Spencer, filme que ganha o sobrenome de Diana, a Princesa de Gales, aposta em trazer um passeio labiríntico pela mente da jovem princesa solitária. Ele se inicia dizendo-se uma fábula de uma tragédia real, e este é o verdadeiro tom da obra. Uma princesa que deseja sair do castelo e romper com as solenidades.

O filme apresenta os três dias em que a família real se reúne para comemorar o Natal. Argumenta-se que este foi o último período do casamento de Diana com Príncipe Charles.

Tudo reúne uma tensão absurda, a começar pelo ótimo arranjo nervoso dos violinos e da trilha sonora. O colar de pérolas enforca o pescoço de Diana, é o mesmo da amante do marido. As vestes planejadas pela realeza parecem ironicamente equivocadas para os padrões da princesa. Diana deseja desesperadamente ser vista como é. Mesmo que seja um recorte ousado pelas cortinas da janela, mesmo que seja seu sofrimento. Pelo menos é mais humano do que o protocolo.

Todo o filme Spencer nos conduz pela mente da princesa. Kristen Stewart encarna muito bem os gestos, o sotaque e o tom de voz da personagem histórica, dando-lhe força e fragilidade, criando de fato a sensação de vermos Diana. À primeira vista, pode parecer um filme sem exatamente uma trama formatada. No entanto, é um grande mergulho na mente de uma personagem.

Um dos pôsteres do filme ‘Spencer’

Apesar de The Crown explorar muito bem as faces de Diana, Spencer colabora para sentirmos o confinamento real, nesse duplo sentido, onde o labirinto mental se confunde com o vazio dos grandes salões e quartos preservados no Palácio de Kensington. Diana chega a dizer que naquele pó devem estar os restos de pele de falecidos importantes da realeza. A carga do quarto confina não apenas a memória da rainha Vitória, mas o próprio ser que habita aquelas paredes.

O ritmo do filme tem uma lentidão solene, muito bem explorada para que seja possível sentir o arrastar das posições e dos rituais. Alguns deles bem absurdos, como caçar faisões, pesar os convidados só porque o Príncipe Albert o fez lá no passado. E Diana percebe isso.

Paira, em Spencer, algo de gótico e trágico. Pois é o fantasma de Ana Bolena, excelente adição à trama, que leva Diana a sentir-se como deslocada e injustiçada. Acusada de trair o rei Henrique VIII, Ana Bolena foi executada de forma cruel sob acusação de adultério e incesto. Muitos historiadores defendem que Ana Bolena não traiu o rei, e é nessa teoria em que o filme se apoia. Diana se identifica com a personagem, ao mesmo tempo em que a própria realeza a vê como esse perigo feminino do descontrole.
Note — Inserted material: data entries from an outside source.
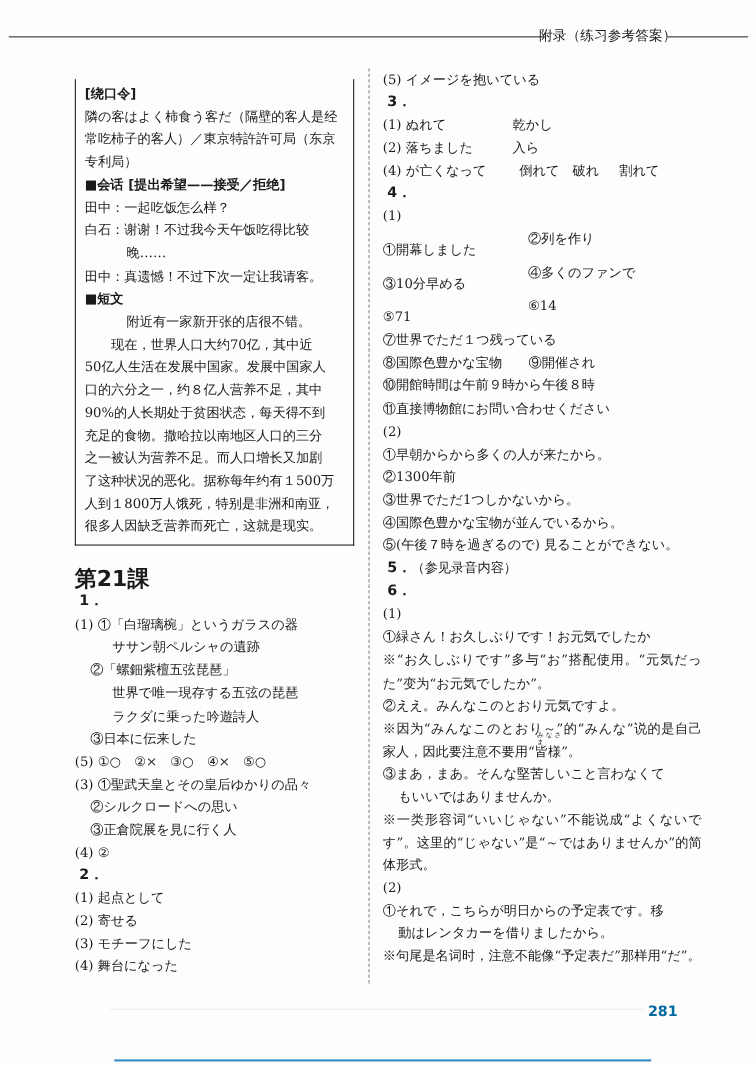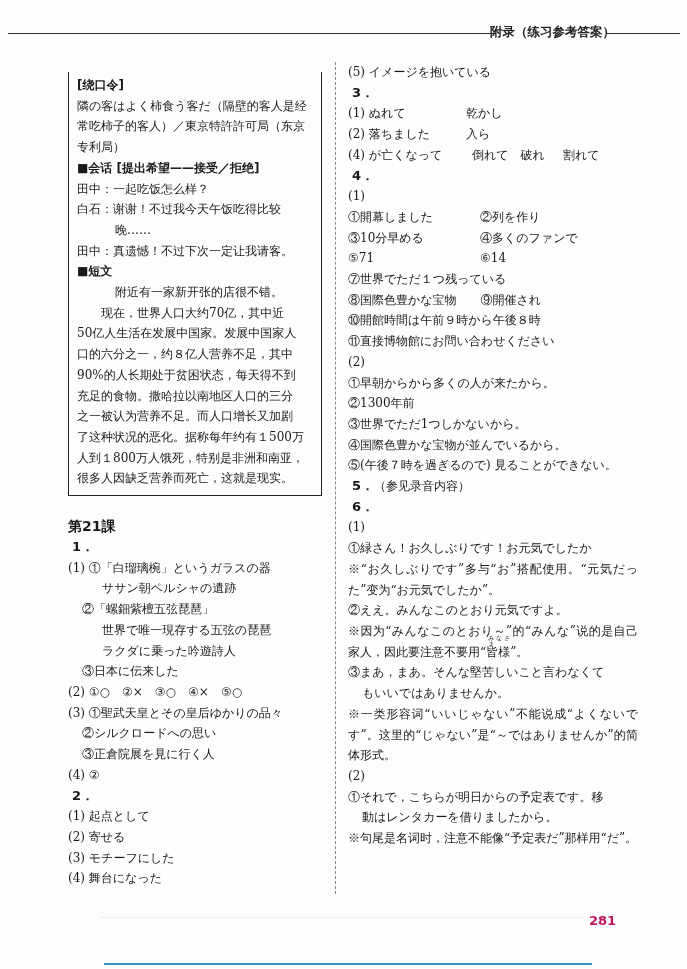--- a/index.html
+++ b/index.html
@@ -1,44 +1,44 @@
 <!DOCTYPE html>
 <html><head>
 <meta charset="utf-8">
 <style>
   html, body { margin: 0; padding: 0; }
   body {
     width: 687px; height: 969px; background: #fdfdfd; position: relative; overflow: hidden;
     font-family: "DejaVu Serif", "Liberation Serif", serif; color: #1a1a1a;
   }
   .header-rule-left { position: absolute; left: 8px; top: 33px; width: 488px; height: 1px; background: #333; }
-  .header-title { position: absolute; left: 490px; top: 24px; font-family: "DejaVu Sans", sans-serif; font-size: 12.5px; font-weight: bold; color: #222; letter-spacing: 0px; white-space: nowrap; }
+  .header-title { position: absolute; left: 490px; top: 24px; font-family: "DejaVu Sans", sans-serif; font-size: 12.5px; font-weight: normal; color: #222; letter-spacing: 0px; white-space: nowrap; }
   .header-rule-right { position: absolute; left: 607px; top: 33px; width: 73px; height: 1px; background: #333; }
 
   .divider { position: absolute; left: 335px; top: 62px; width: 0; height: 832px; border-left: 1px dashed #888; }
 
   .left-col { position: absolute; left: 68px; top: 72px; width: 258px; }
   .box { border-left: 1.5px solid #222; border-right: 1.5px solid #222; border-bottom: 1.5px solid #222; padding: 3px 6px 6px 8px; width: 238px; }
   .line { font-size: 12px; line-height: 20.7px; white-space: nowrap; }
   .bold { font-weight: bold; font-family: "DejaVu Sans", sans-serif; }
   .indent1 { padding-left: 14px; }
   .indent2 { padding-left: 34px; }
   .hang { padding-left: 38px; }
-  .lesson-title { font-family: "DejaVu Sans", sans-serif; font-weight: bold; font-size: 14px; margin-top: 19px; line-height: 22px; }
+  .lesson-title { font-family: "DejaVu Sans", sans-serif; font-weight: bold; font-size: 20px; margin-top: 19px; line-height: 22px; }
   .sec-num { font-family: "DejaVu Sans", sans-serif; font-weight: bold; font-size: 13px; line-height: 20.7px; padding-left: 4px; }
 
   .right-col { position: absolute; left: 348px; top: 62px; width: 290px; }
   .row2 { display: flex; }
-  .row2 span:first-child { width: 132px; display: inline-block; }
+  .row2 span:first-child { width: 132px; display: inline-block; margin-top: 10px; }
   .row3 { display: flex; }
   .ruby-wrap { position: relative; display: inline-block; }
   .ruby-text { position: absolute; top: -7px; left: 2px; font-size: 6px; line-height: 6px; }
   .wrap { white-space: normal; text-align: justify; }
 
-  .page-num { position: absolute; left: 589px; top: 913px; font-family: "DejaVu Sans", sans-serif; font-size: 13px; font-weight: bold; color: #be185d; }
+  .page-num { position: absolute; left: 589px; top: 913px; font-family: "DejaVu Sans", sans-serif; font-size: 13px; font-weight: bold; color: #0369a1; }
   .footer-rule-light { position: absolute; left: 100px; top: 917px; width: 485px; height: 1px; background: #eee; }
   .footer-rule { position: absolute; left: 104px; top: 963px; width: 488px; height: 2px; background: #3a8fc8; }
 </style>
 </head>
 <body>
 
 <div class="header-rule-left"></div>
 <div class="header-title">附录（练习参考答案）</div>
 <div class="header-rule-right"></div>
 
@@ -69,21 +69,21 @@
   </div>
 
   <div class="lesson-title">第21課</div>
   <div class="sec-num">1．</div>
   <div class="line"><span>(1)</span> <span>①「白瑠璃椀」というガラスの器</span></div>
   <div class="line indent2">ササン朝ペルシャの遺跡</div>
   <div class="line indent1">②「螺鈿紫檀五弦琵琶」</div>
   <div class="line indent2">世界で唯一現存する五弦の琵琶</div>
   <div class="line indent2">ラクダに乗った吟遊詩人</div>
   <div class="line indent1">③日本に伝来した</div>
-  <div class="line">(2) ①○　②×　③○　④×　⑤○</div>
+  <div class="line">(5) ①○　②×　③○　④×　⑤○</div>
   <div class="line"><span>(3)</span> <span>①聖武天皇とその皇后ゆかりの品々</span></div>
   <div class="line indent1">②シルクロードへの思い</div>
   <div class="line indent1">③正倉院展を見に行く人</div>
   <div class="line">(4) ②</div>
   <div class="sec-num">2．</div>
   <div class="line">(1) 起点として</div>
   <div class="line">(2) 寄せる</div>
   <div class="line">(3) モチーフにした</div>
   <div class="line">(4) 舞台になった</div>
 </div>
O grande mérito de Steven Knight ao dirigir Spencer é levar o espectador ao universo dos palácios e do sentimento de que não há futuro, apenas passado encapsulado e envelhecido. Onde nada mais novo brota. Até as crianças são convertidas para esse novo ambiente. Diana era uma flor selvagem e nova demais para um ambiente de clausura, onde nem luz passava pelas cortinas. Ao longo do filme, vamos acompanhando os limites psicológicos sendo testados, tanto de forma veemente quanto sutil, pois a ideia é proibir qualquer avanço da princesa.

Há vários instantes que simbolizam Diana, no filme, querendo romper: o desejo de cortar a cerca da antiga casa, o corte das cortinas e dos vestidos, as várias provações psicológicas. Enfim, Spencer provoca o desejo de rasgar protocolos por ela, e correr é a única alternativa, romper os laços, arrancar as pérolas, e armar um espantalho para afastar de vez o peso da tradição.